Sono in giro con la macchina e ho troppi soldi in tasca per meritarmeli tutti. Non fa freddo e l'aria è fresca quanto basta per poter abbassare tutto il finestrino e lasciar penzolare il braccio. Ho il piede stanco buttato sull'accelleratore, vado a cinquantatre fisso mentre faccio sotto e sopra per la riviera da casa mia fin nel sale e nel sud. Capital mi coccola con una canzone della bertè che mi ricorda quel progetto anni 80 che mi balena da qualche giorno in testa.
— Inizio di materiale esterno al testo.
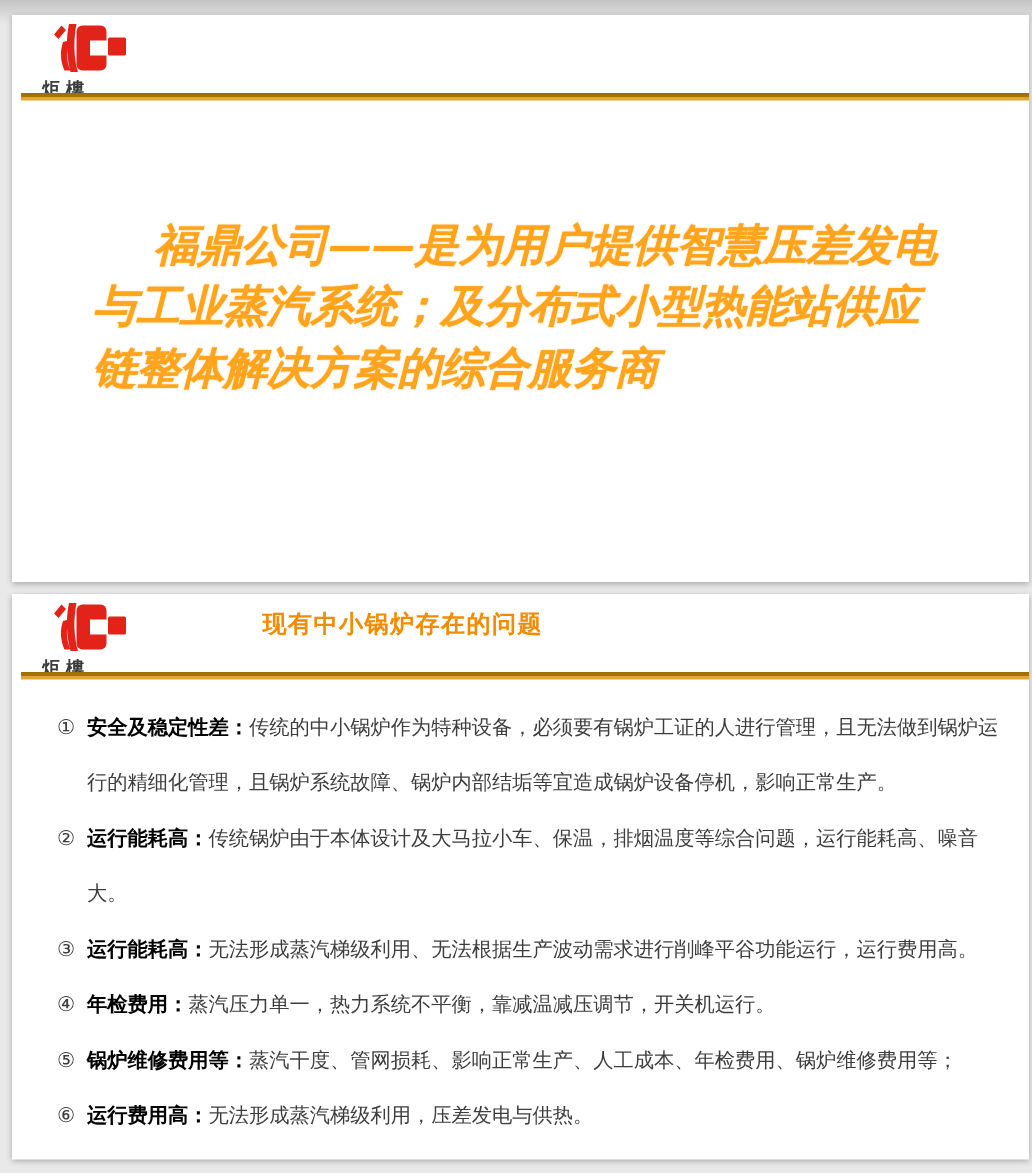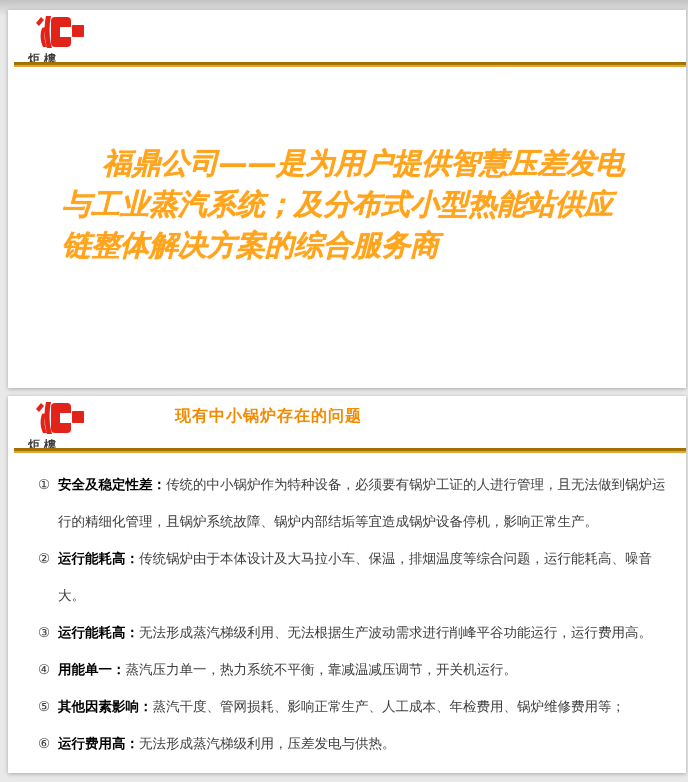--- a/index.html
+++ b/index.html
@@ -107,7 +107,7 @@
       </div>
       <div class="item">
         <span class="num">④</span>
-        <p class="itext"><b>用能单一：</b><span>蒸汽压力单一，热力系统不平衡，靠减温减压调节，开关机运行。</span></p>
+        <p class="itext"><b>年检费用：</b><span>蒸汽压力单一，热力系统不平衡，靠减温减压调节，开关机运行。</span></p>
       </div>
       <div class="item">
         <span class="num">⑤</span>

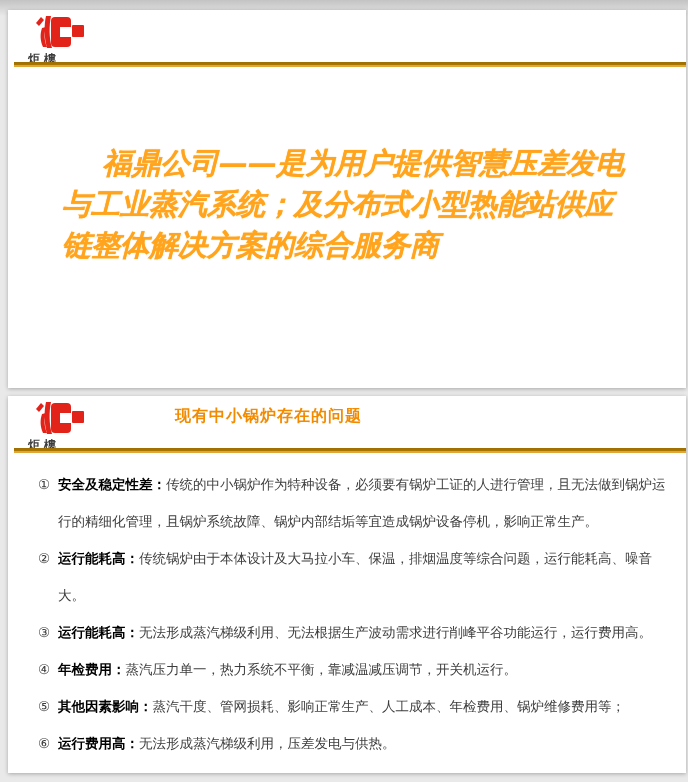--- a/index.html
+++ b/index.html
@@ -111,7 +111,7 @@
       </div>
       <div class="item">
         <span class="num">⑤</span>
-        <p class="itext"><b>其他因素影响：</b><span>蒸汽干度、管网损耗、影响正常生产、人工成本、年检费用、锅炉维修费用等；</span></p>
+        <p class="itext"><b>锅炉维修费用等：</b><span>蒸汽干度、管网损耗、影响正常生产、人工成本、年检费用、锅炉维修费用等；</span></p>
       </div>
       <div class="item">
         <span class="num">⑥</span>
Sono inerte e contento di fronte alla luna che sembra una gigantesca moneta nel cielo. Ho appena fatto l'amore. E' una sensazione strana quella che provo adesso...
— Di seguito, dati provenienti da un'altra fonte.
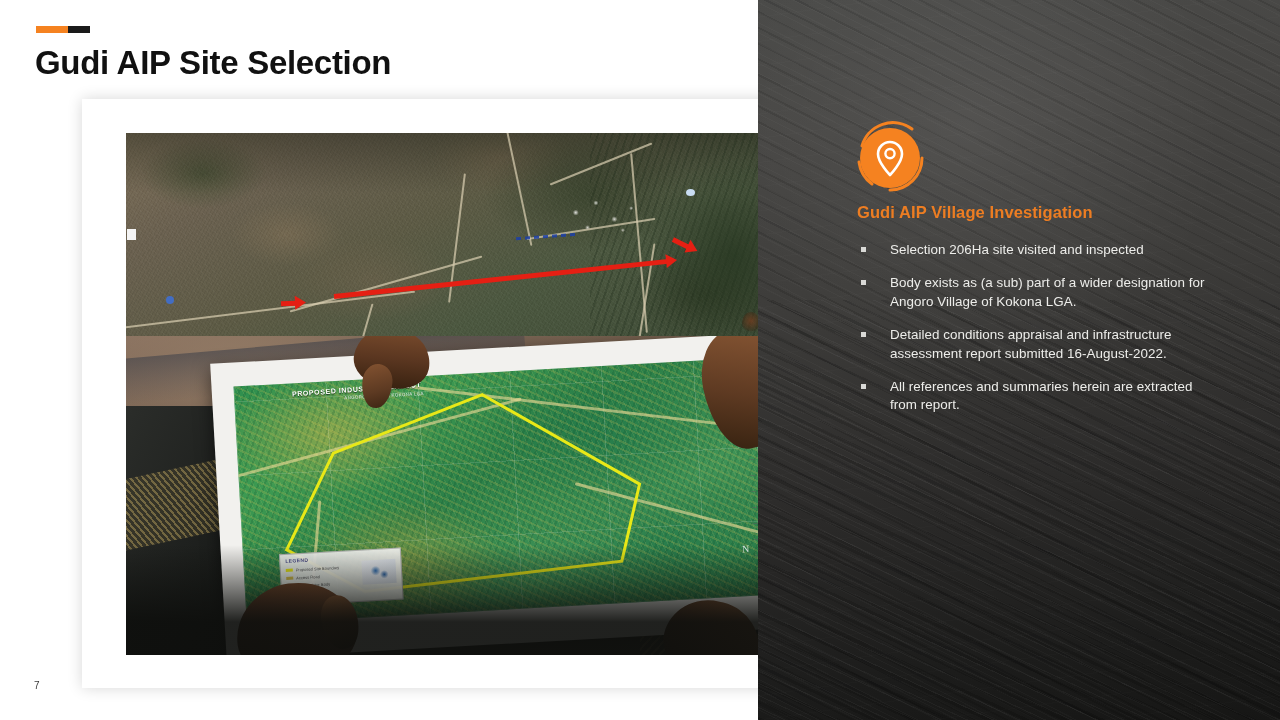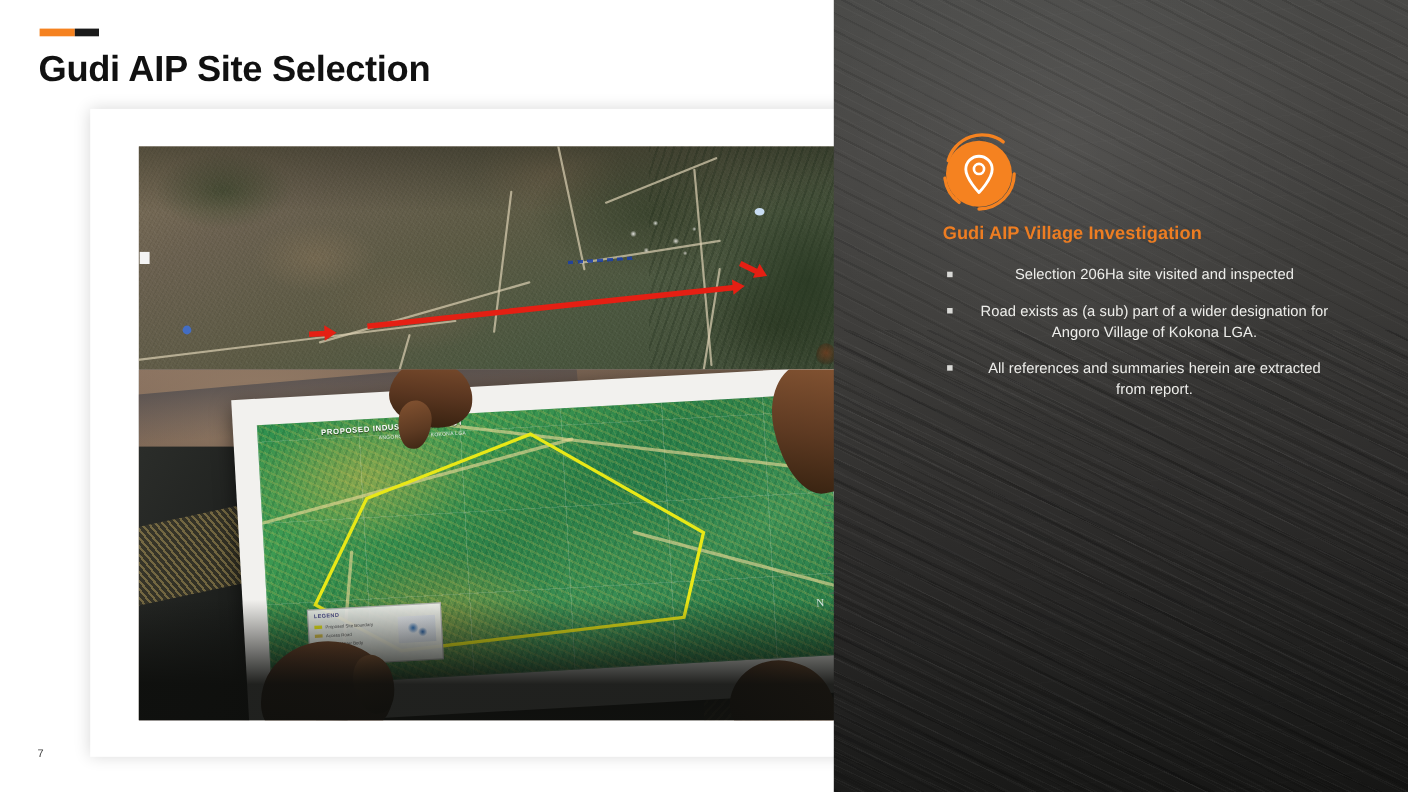--- a/index.html
+++ b/index.html
@@ -20,7 +20,6 @@
     position: absolute;
     inset: 0;
     background: #ffffff;
-    text-align: center;
   }
 
   

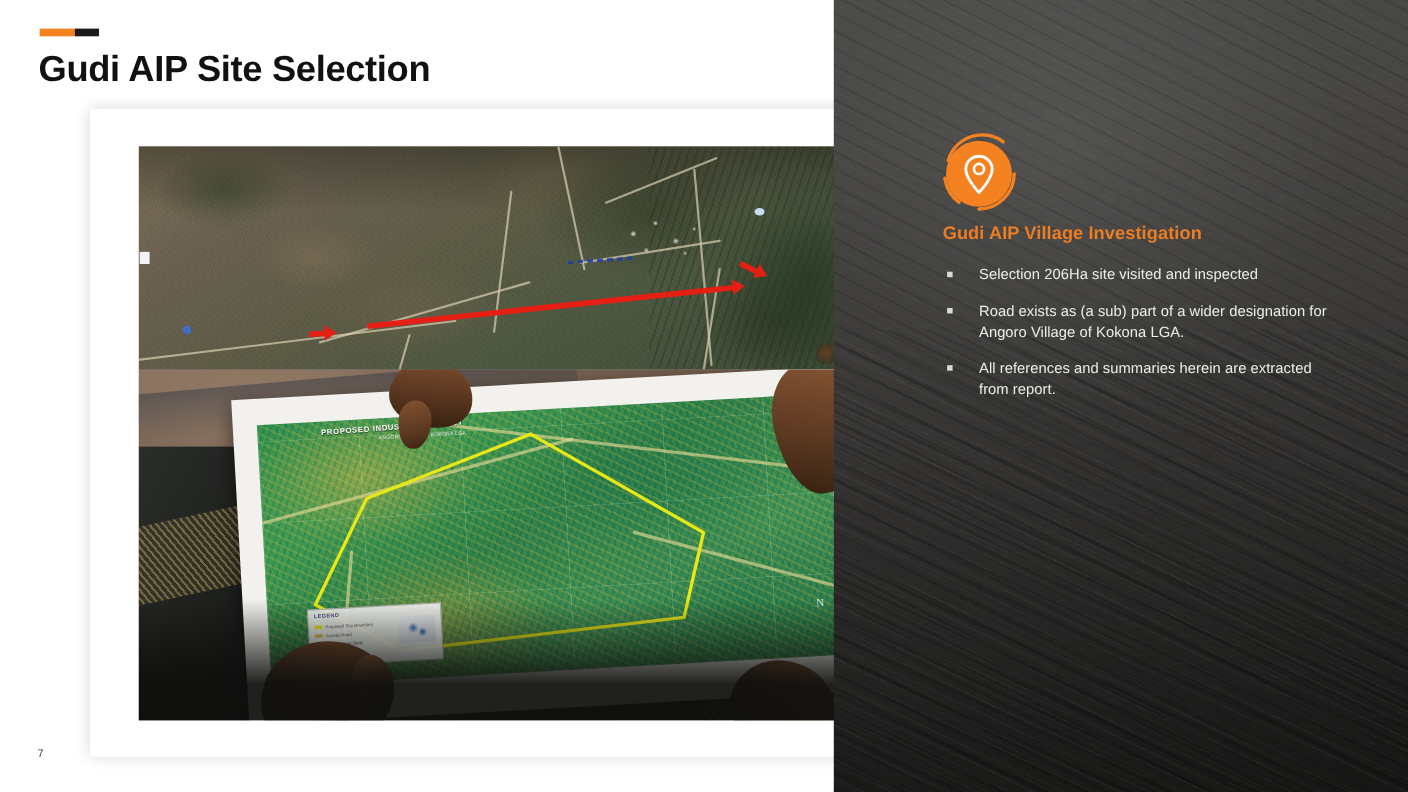--- a/index.html
+++ b/index.html
@@ -673,7 +673,7 @@
     </div>
     <div class="bullet">
       <span class="bullet-marker"></span>
-      <span class="bullet-text">Road exists as (a sub) part of a wider designation for Angoro Village of Kokona LGA.</span>
+      <span class="bullet-text">Body exists as (a sub) part of a wider designation for Angoro Village of Kokona LGA.</span>
     </div>
     <div class="bullet">
       <span class="bullet-marker"></span>

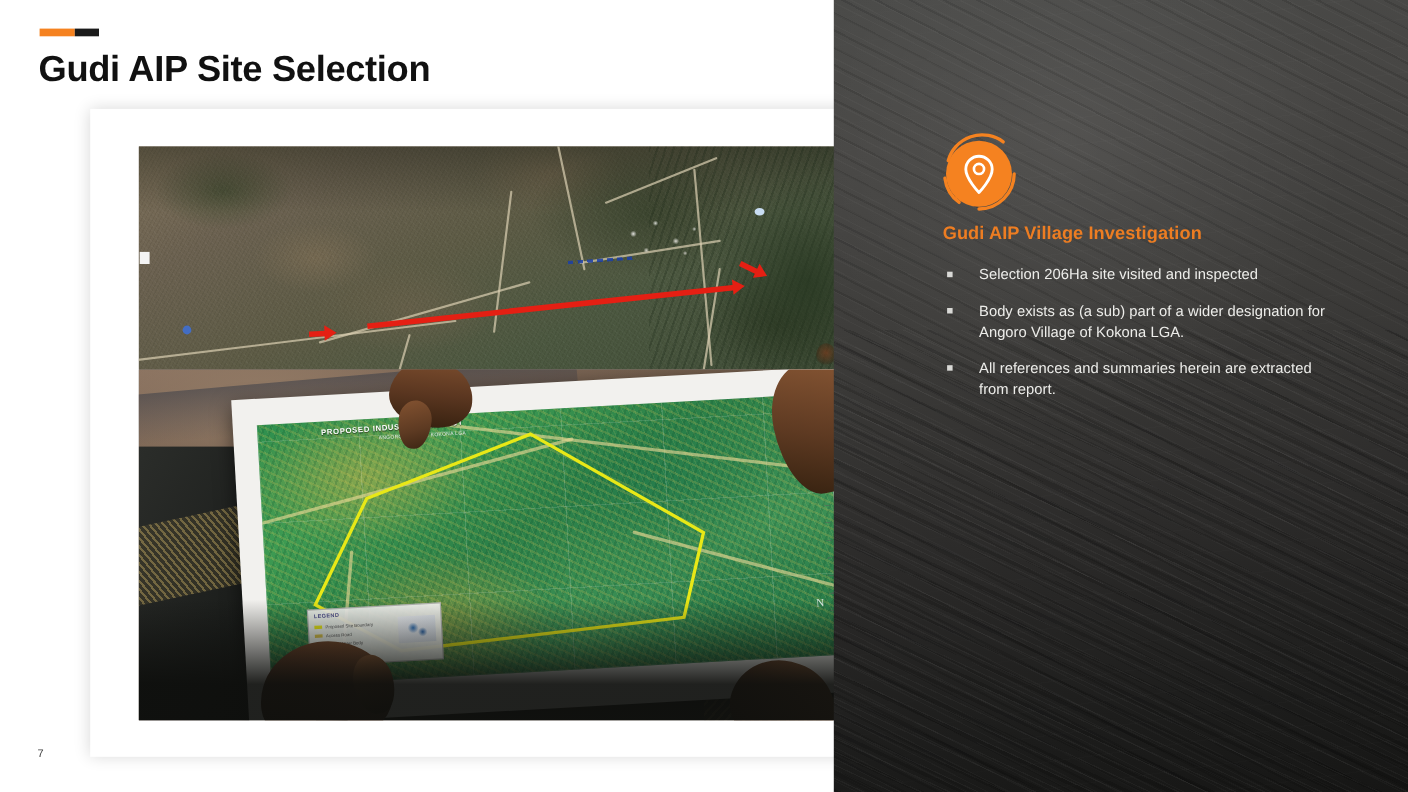--- a/index.html
+++ b/index.html
@@ -677,6 +677,10 @@
     </div>
     <div class="bullet">
       <span class="bullet-marker"></span>
+      <span class="bullet-text">Detailed conditions appraisal and infrastructure assessment report submitted 16-August-2022.</span>
+    </div>
+    <div class="bullet">
+      <span class="bullet-marker"></span>
       <span class="bullet-text">All references and summaries herein are extracted from report.</span>
     </div>
   </div>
restiamo poi / nudi e più spogli di chi è nudo
e il letto è un nido caldo nella giungla / e la speranza è una notte troppo lunga
e non abbiamo neanche un volto / e non abbiamo un corpo
e tutto è sciolto
nei muscoli / lasciati senza forza
due pugili / sfiniti che si abbracciano
e il gusto è scorza / di un frutto di savana
un fiume asciutto i nostri fianchi / sassi stanchi e sguardi bassi
smorfia gitana

...ma no, questa volta nemmeno Claudio riesce a descrivere precisamente quello che sento. Sono ancora in giro per la pineta d'annunziana e scatto delle foto col cellulare dalla macchina in corsa. Fotografo le macchine che mi vengono in contro e alberi e oggetti in movimento mentre sono rischiarati dall' alba. E' un bel momento e me lo godo tutto e chissà perchè Capital mi parte con il Liga e la sua vita da mediano e anch'io come lui sto qui, finchè ce n'ho sto qui.